Qu'est-ce que cela signifie concrètement ?

L'introduction de frais pour le trafic international touche un large éventail d'utilisateurs : les VPN ne sont plus seulement utilisés par ceux qui cherchent à contourner les blocages, mais aussi par les employés travaillant avec des systèmes d'entreprise et les dirigeants de petites entreprises, dont les outils de travail sont souvent hébergés sur des serveurs étrangers. Un problème similaire affecte l'ensemble du secteur informatique.

La demande de report des opérateurs et l'initiative des entrepreneurs concernant les « listes blanches » reflètent une même exigence : la régulation du trafic internet requiert des outils techniques plus précis avant de devenir un fardeau financier pour les utilisateurs et les entreprises.
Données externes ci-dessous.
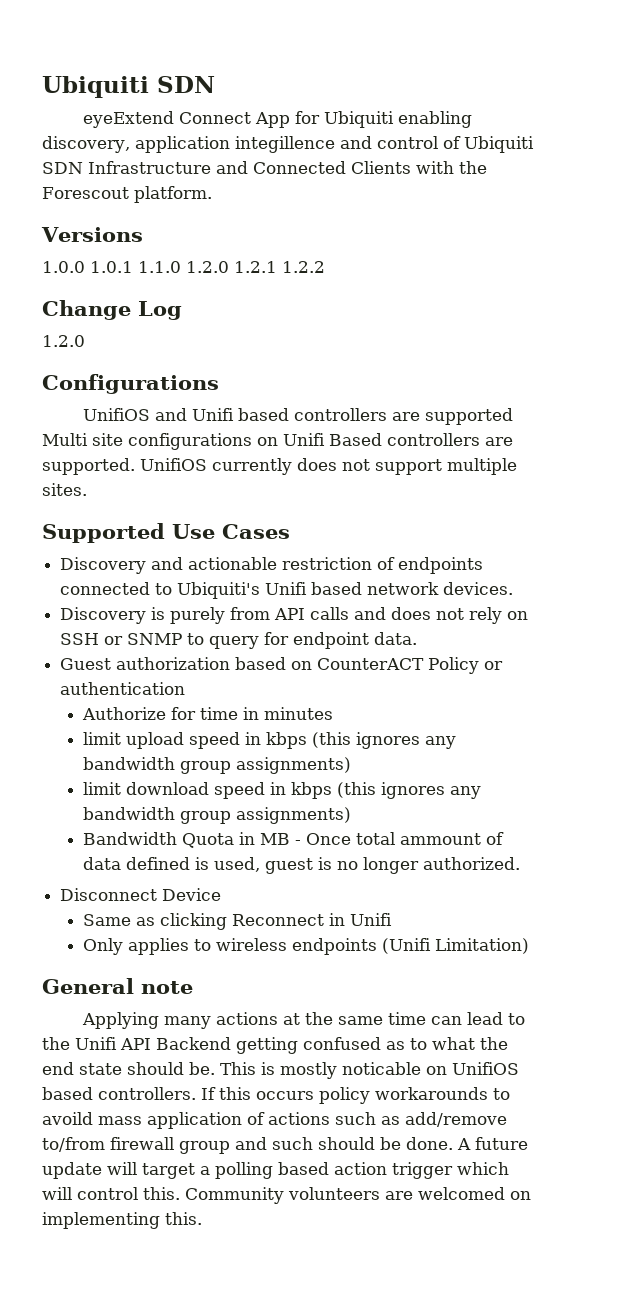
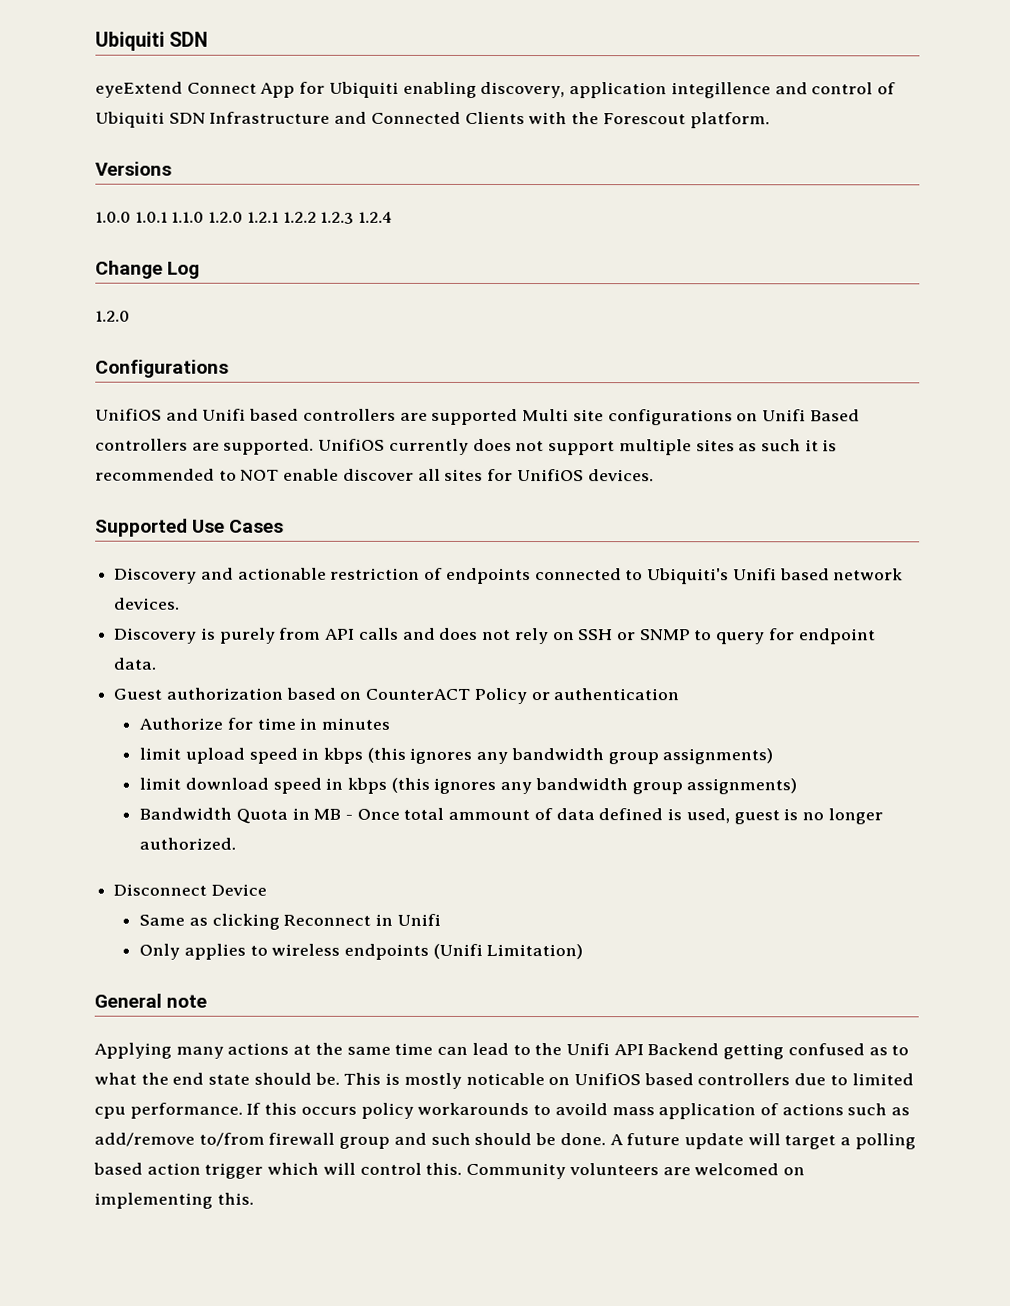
(325, 267) none -> [320,211,394,224] 1.2.3 1.2.4
[42,483,87,496] sites. -> [695,439,838,452] [95,468,654,482] sites as such it is recommended to NOT enable discover all sites for UnifiOS devices.
[98,1087,196,1100] controllers. -> [697,1073,914,1086] [94,1102,243,1119] controllers due to limited cpu performance.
Le ministère du Développement numérique et le gouvernement n'ont pas encore confirmé officiellement leur réponse à ces deux demandes au 22 avril 2026.

L'avis de l'IA

Du point de vue de l'analyse des données, l'histoire des « frais de trafic VPN » suit un schéma bien connu : l'autorité de régulation annonce une interdiction ou une taxe, le secteur met en avant l'impossibilité technique de sa mise en œuvre, et le lancement est reporté. Le parallèle est révélateur : les banques et les cryptomonnaies ont connu un parcours similaire : la loi est votée, l'infrastructure n'est pas prête, et les entreprises exigent un moratoire. Deux marchés différents, un même cycle réglementaire.